═════ Given information
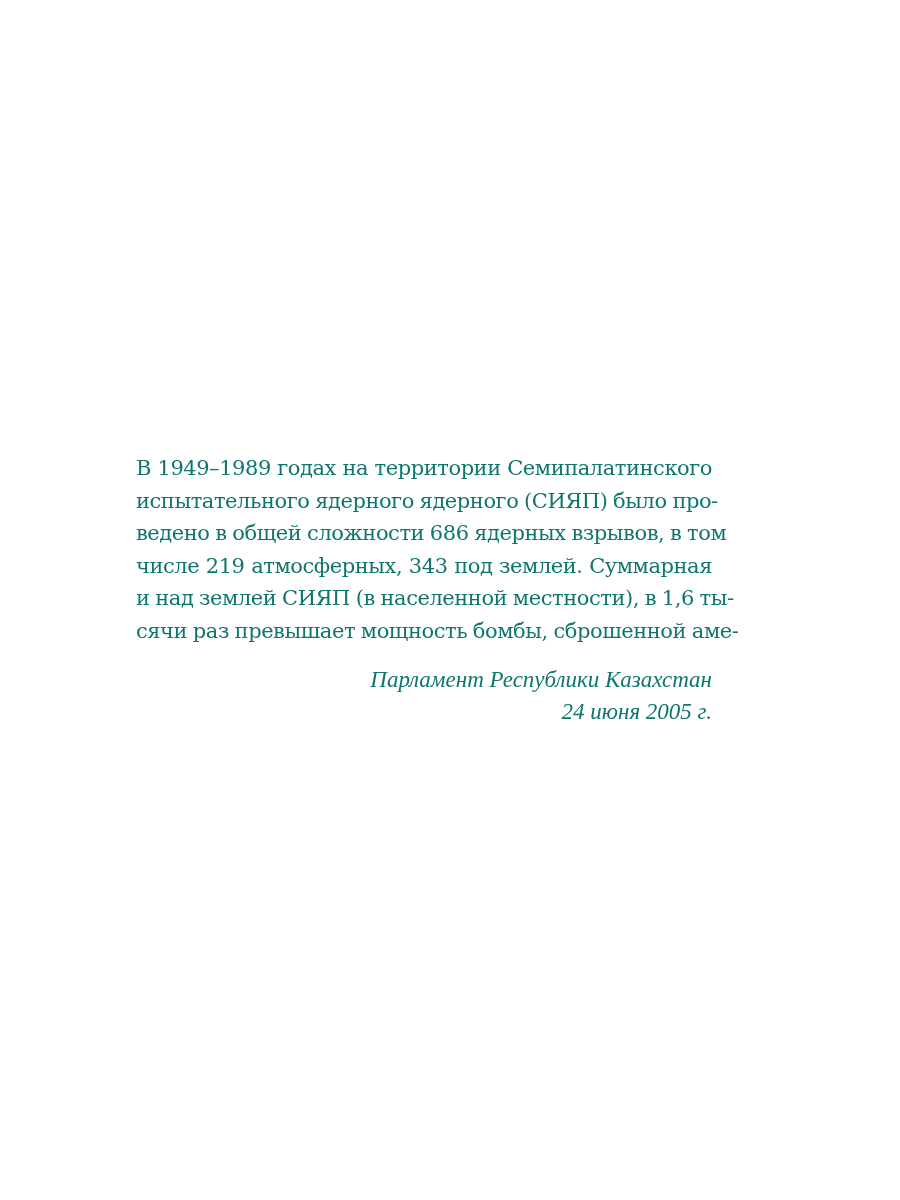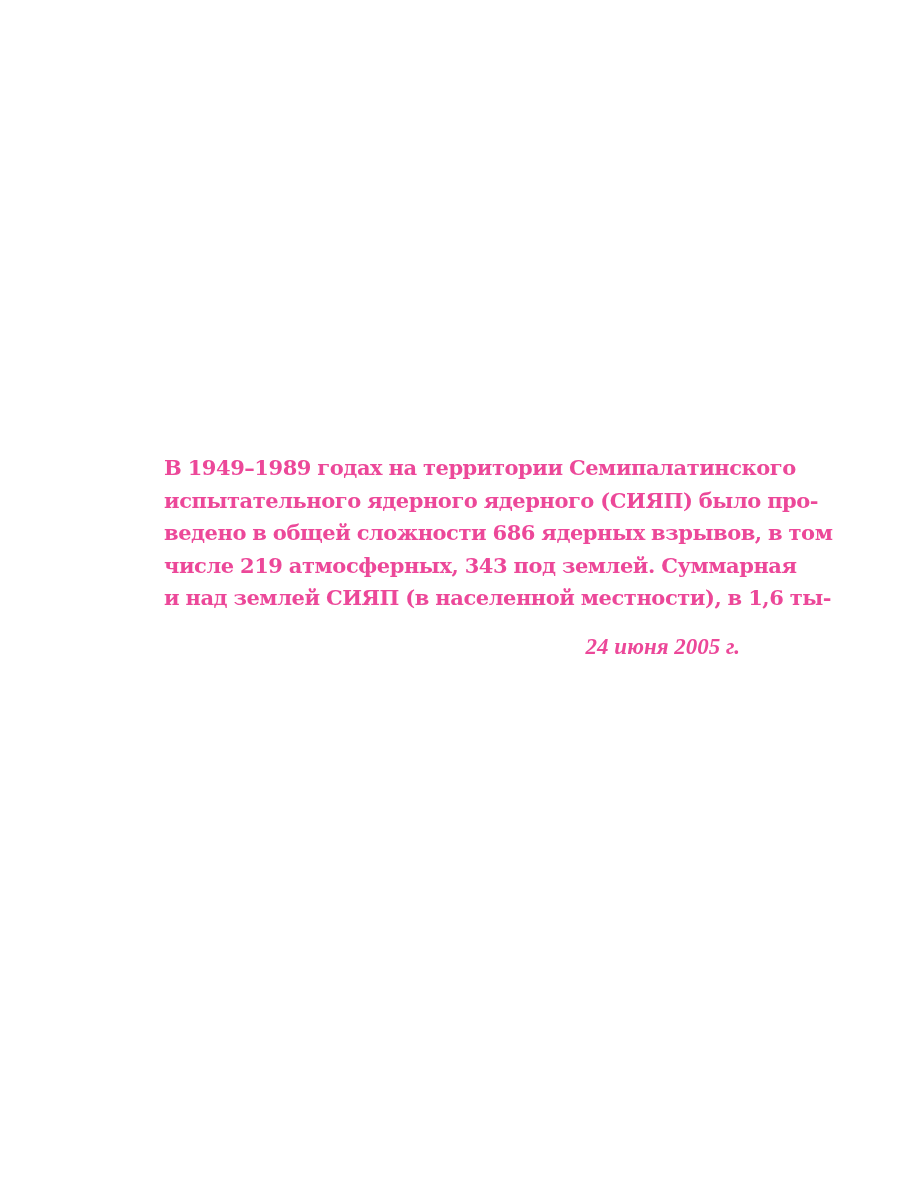"В 1949–1989 годах на территории" .epigraph { color: #ec4899 -> #0f766e; font-weight: bold -> none; left: 164px -> 136px }
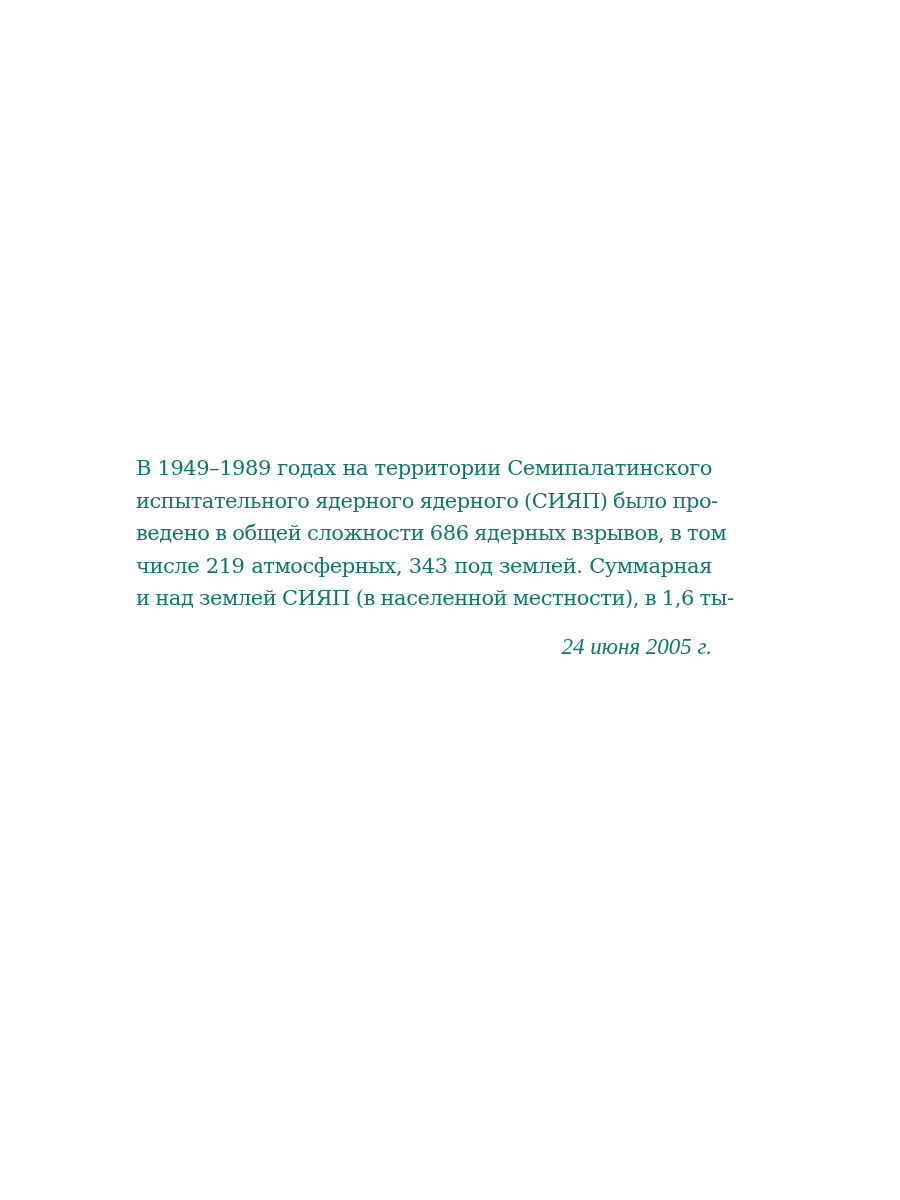"сячи раз превышает мощность бомбы," span.body-line { html: none -> <span>сячи раз превышает мощность бомбы, сброшенной аме-</span> }
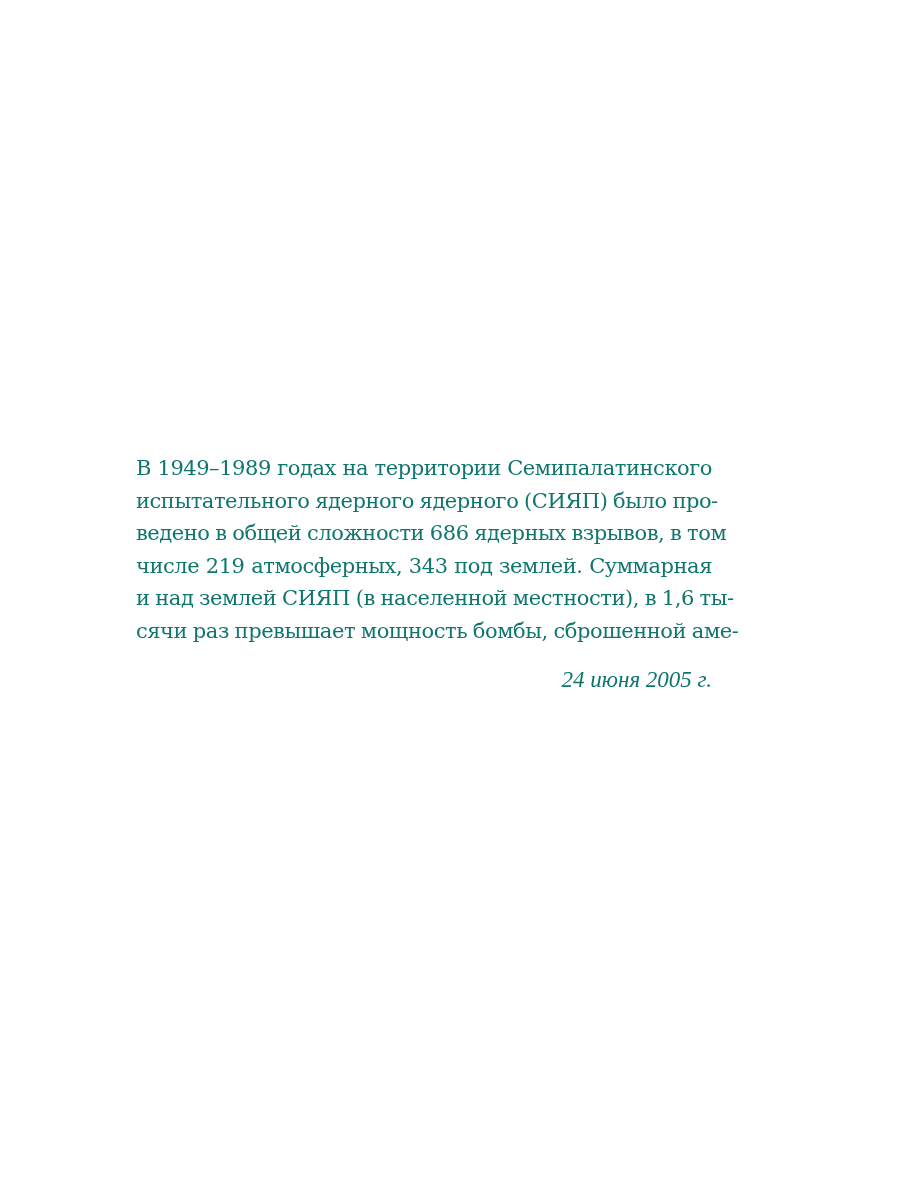"Парламент Республики Казахстан" span { html: none -> <span>Парламент Республики Казахстан</span> }
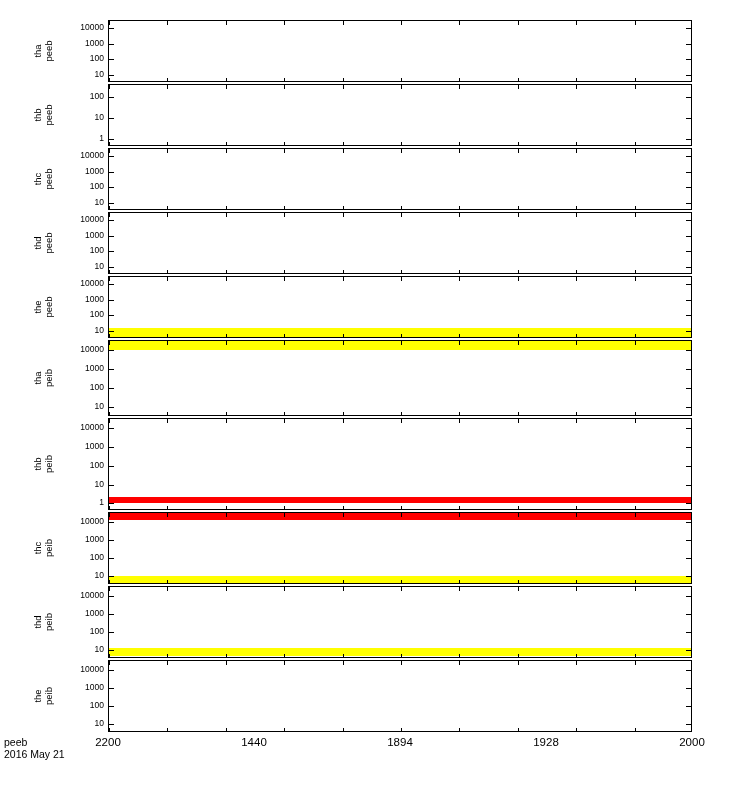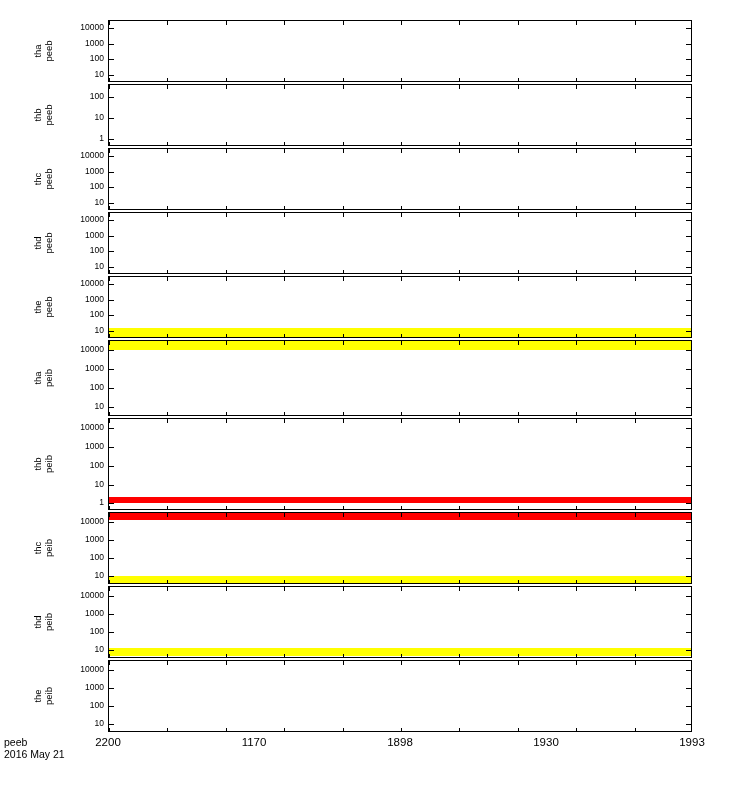"1170" div.xlab { text: 1170 -> 1440 }
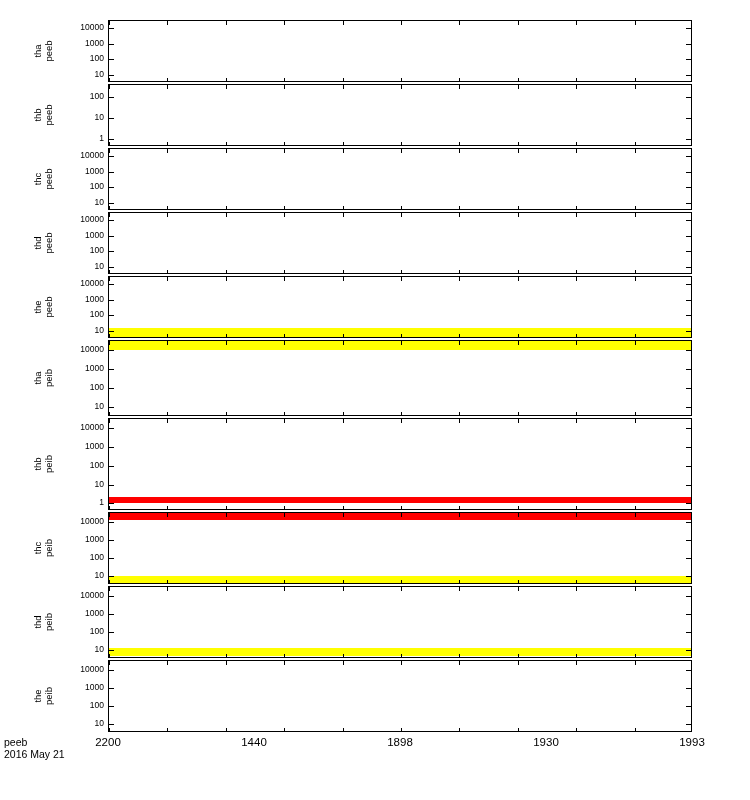"1898" div.xlab { text: 1898 -> 1894 }
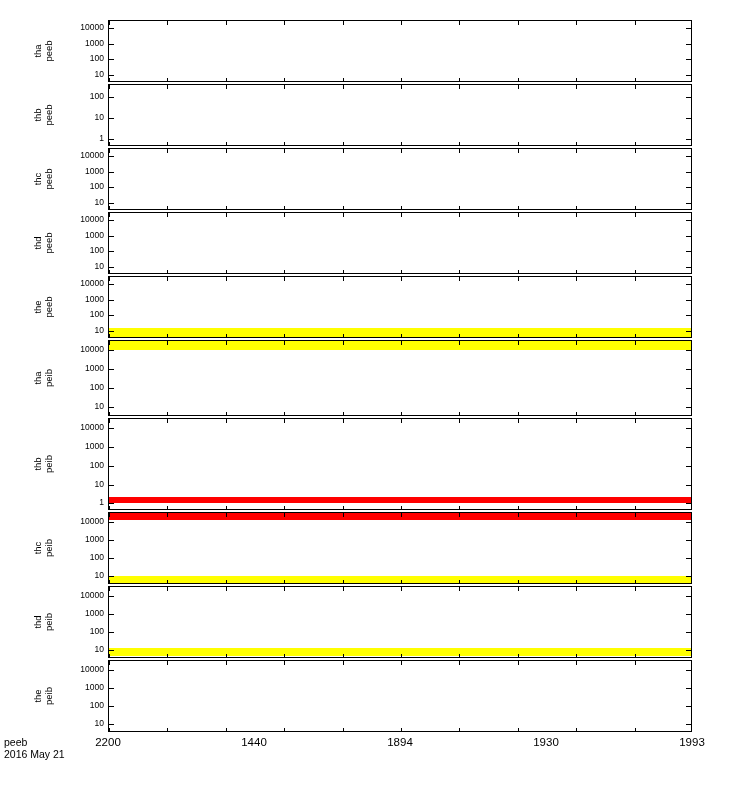"1930" div.xlab { text: 1930 -> 1928 }
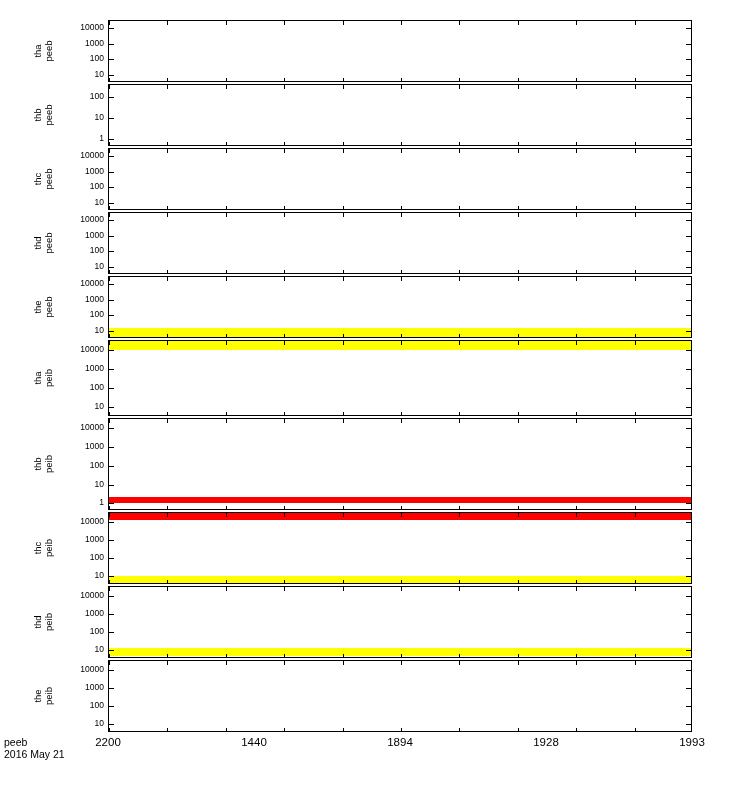"1993" div.xlab { text: 1993 -> 2000 }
══════════
= Instructions for the task =
Repeat the data above exactly, leaving out any pictures it holds.

= Your solution =
"В 1949–1989 годах на территории" .epigraph { color: #ec4899 -> #0f766e; font-weight: bold -> none; left: 164px -> 136px }
"сячи раз превышает мощность бомбы," span.body-line { html: none -> <span>сячи раз превышает мощность бомбы, сброшенной аме-</span> }
"Парламент Республики Казахстан" span { html: none -> <span>Парламент Республики Казахстан</span> }
"1170" div.xlab { text: 1170 -> 1440 }
"1898" div.xlab { text: 1898 -> 1894 }
"1930" div.xlab { text: 1930 -> 1928 }
"1993" div.xlab { text: 1993 -> 2000 }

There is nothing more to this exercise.